What to produce:
Beneath this task is a listing; tally its lines that contain "sometimes" and give only the total.

Supplied data:
# # # # # # #
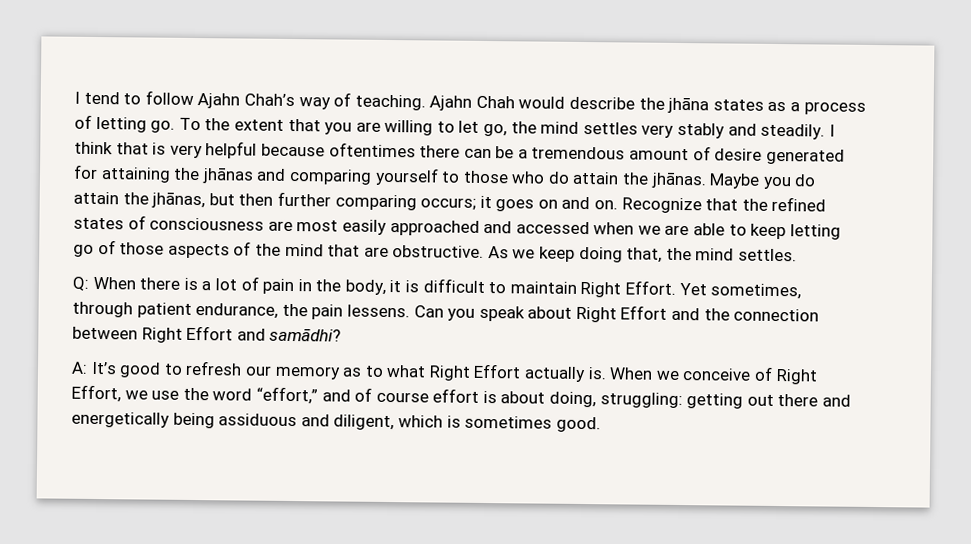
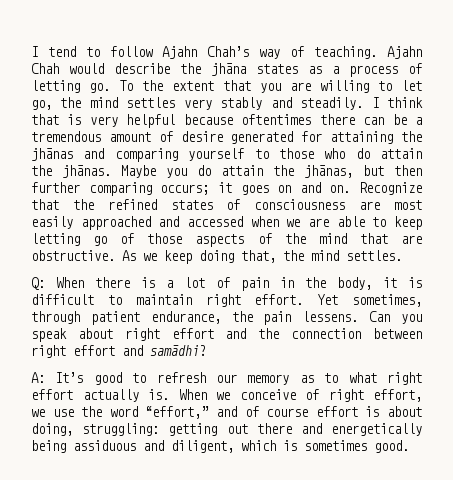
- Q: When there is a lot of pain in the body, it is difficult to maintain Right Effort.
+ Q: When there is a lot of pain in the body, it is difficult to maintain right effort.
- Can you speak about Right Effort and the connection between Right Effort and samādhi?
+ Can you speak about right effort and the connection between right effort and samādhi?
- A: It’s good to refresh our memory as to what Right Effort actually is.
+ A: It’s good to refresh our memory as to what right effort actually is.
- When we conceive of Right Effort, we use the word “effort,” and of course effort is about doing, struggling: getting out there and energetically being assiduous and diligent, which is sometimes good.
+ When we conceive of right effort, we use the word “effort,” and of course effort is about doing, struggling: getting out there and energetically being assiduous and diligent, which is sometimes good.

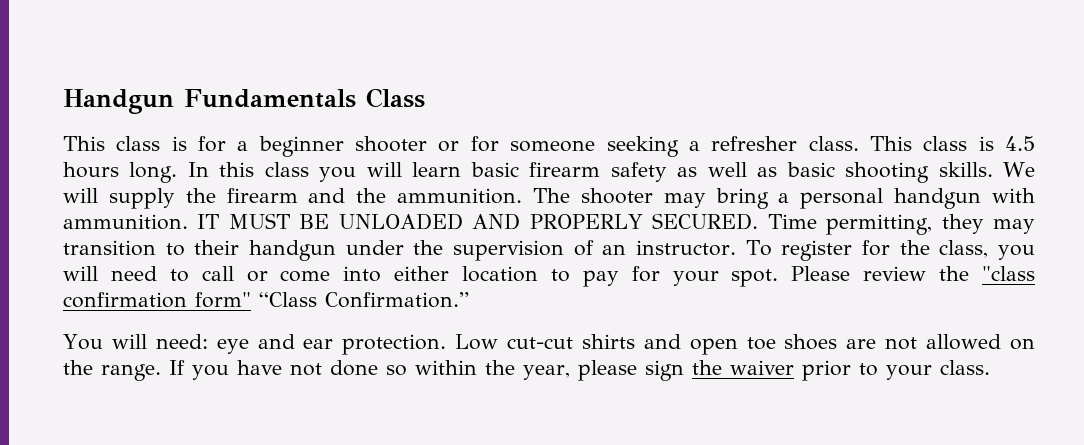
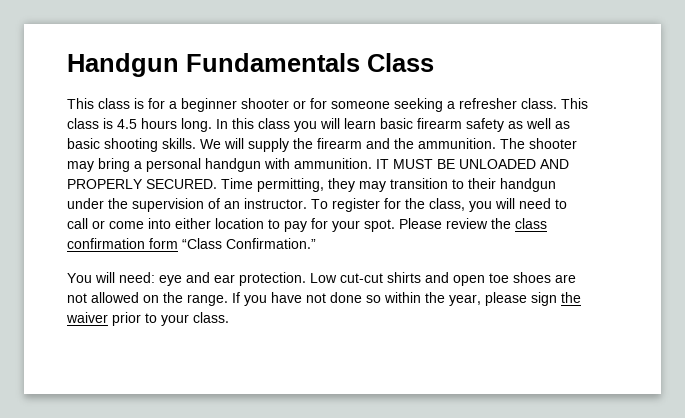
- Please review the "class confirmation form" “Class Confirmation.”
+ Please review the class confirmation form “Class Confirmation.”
# # # # # # #
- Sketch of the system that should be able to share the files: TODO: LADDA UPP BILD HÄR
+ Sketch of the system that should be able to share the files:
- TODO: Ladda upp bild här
# # # # # # #
Task solution:
2